2) Students who bring a “choose most often” snack of their own can show the teacher their snack and they will get a sticker for their chart.
3) Students who take a “choose most often” from the office can show the teacher their snack and they will get a sticker for their chart.
4) Once students have received 5 stickers they can pick a fun, active toy such as bubbles, bouncy balls and pinwheels.
CHOOSE MOST OFTEN FOODS
Vegetables and fruit:
Fresh, frozen canned or dried
Prepared with no added fat, sugar or salt
Not deep fried
Limit juice to one per day
Examples: Raw vegetables like carrots, grape tomatoes, peppers, cucumbers or celery. An apple, orange or kiwi also works!
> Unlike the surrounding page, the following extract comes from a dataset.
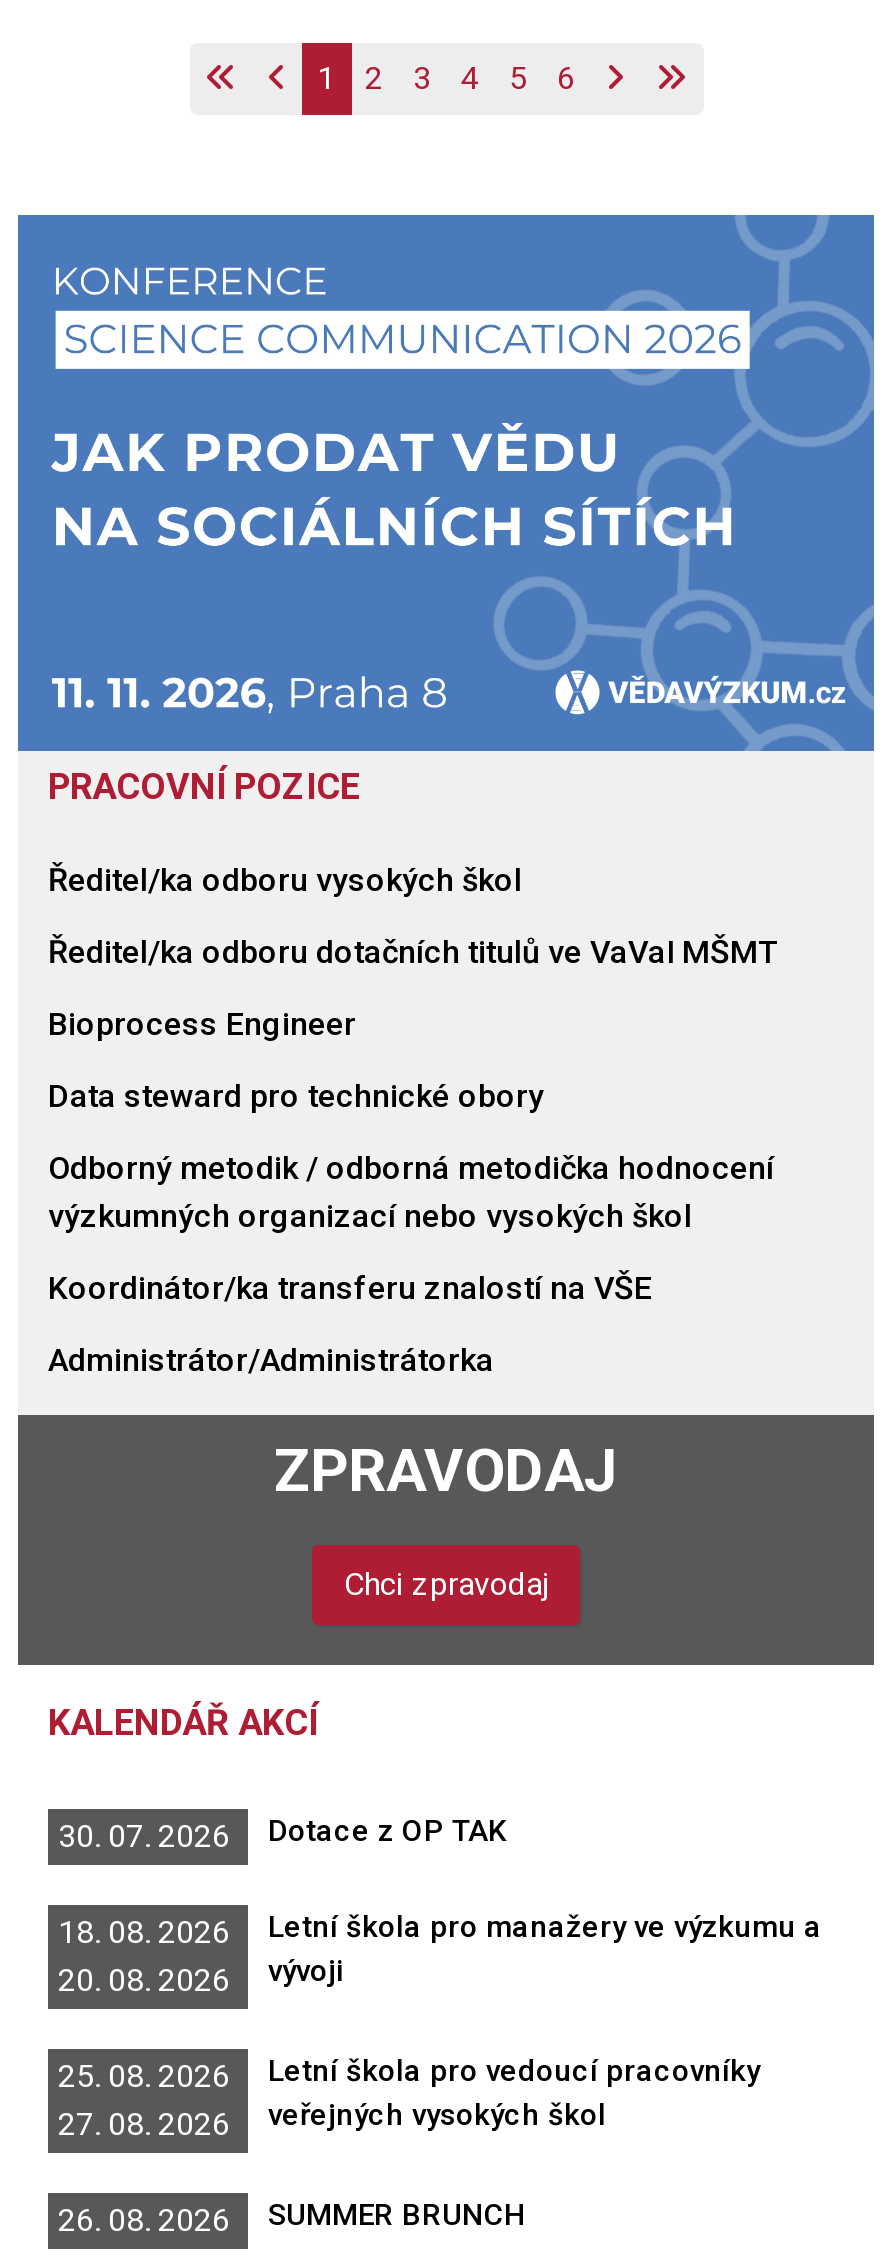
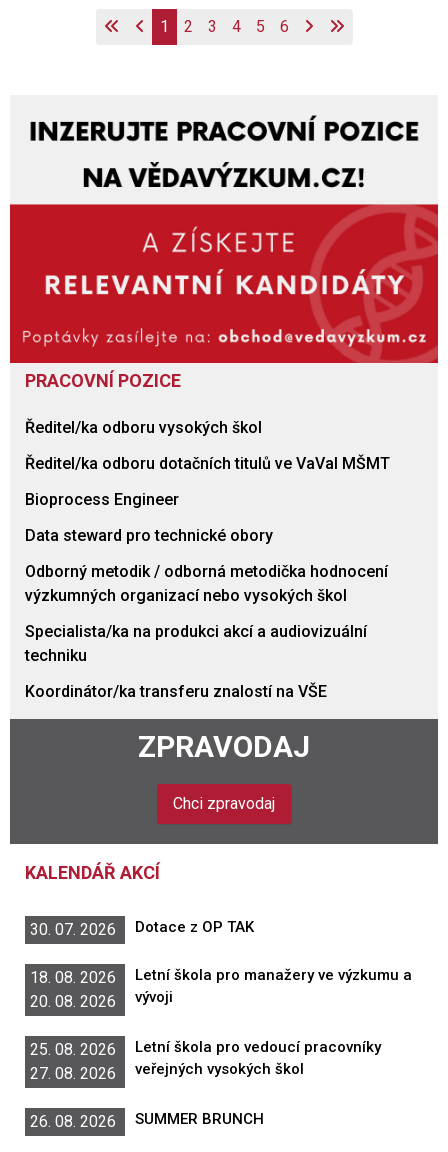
[16,213,876,753] [image] -> [9,95,439,364] [image]
none -> [25,622,367,665] Specialista/ka na produkci akcí a audiovizuální | techniku
moved [48,1269,652,1307] -> [25,682,327,701]: Koordinátor/ka transferu znalostí na VŠE
[48,1341,494,1379] Administrátor/Administrátorka -> none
Whole grains such as wheat, rye, oats, barley, & brown or wild rice
Whole grain baked products with fruit & vegetables
Quinoa, barley, wild or brown rice, bulgar, oats and cornmeal
Examples: Whole grain crackers. Air-popped popcorn. Blueberry muffin. Whole wheat bagel.
Milk & Alternatives:
Plain no flavour added skim, 1% or 2% or fortified soy beverage
Yogurts and cheese low in fat, sugar and salt
Examples: Piece of cheese. Yogurt. Glass of milk.
Meat & Alternatives:
Select meat and alternative with little or no added fat, sugar or salt
Trim the visible fat from meats. Remove the skin on poultry.
Use cooking methods such as roasting, baking or poaching.
Choose lean deli/luncheon meats, sausages and prepackaged meats, make sure they are
also lower in salt (sodium) and fat.
Examples: All lean meats (beef, venison, bison, pork, lamb, etc.), poultry (chicken,
turkey, duck, etc.), and fish —baked, broiled, boiled, poached, roasted, grilled or BBQ'd
All legumes (beans, lentils and peanuts), nuts, seeds and nut butters. Hummus, eggs and tofu.
CHOOSE LEAST OFTEN FOODS
Eating Well with Canada’s Food Guide recommends limiting foods and beverages high in
calories, fat, sugar or sodium (salt) such as:
Cakes and pastries
Chocolate and candies
Cookies and granola bars
Doughnuts and muffins
Ice cream and frozen desserts
Deep fried french fries, potato chips, nachos and other salty snacks.
Fruit-flavoured drinks, soft drinks, sports and energy drinks, and sweetened hot or cold drinks.
Note: These foods are not recommended as they may also contain hydrogenated vegetable
oils and/or vegetable oil shortenings and/or artificial sweeteners. When choosing foods that have high amounts of fat, sugar, sodium (salt) and are low in fibre, choose a small portion size.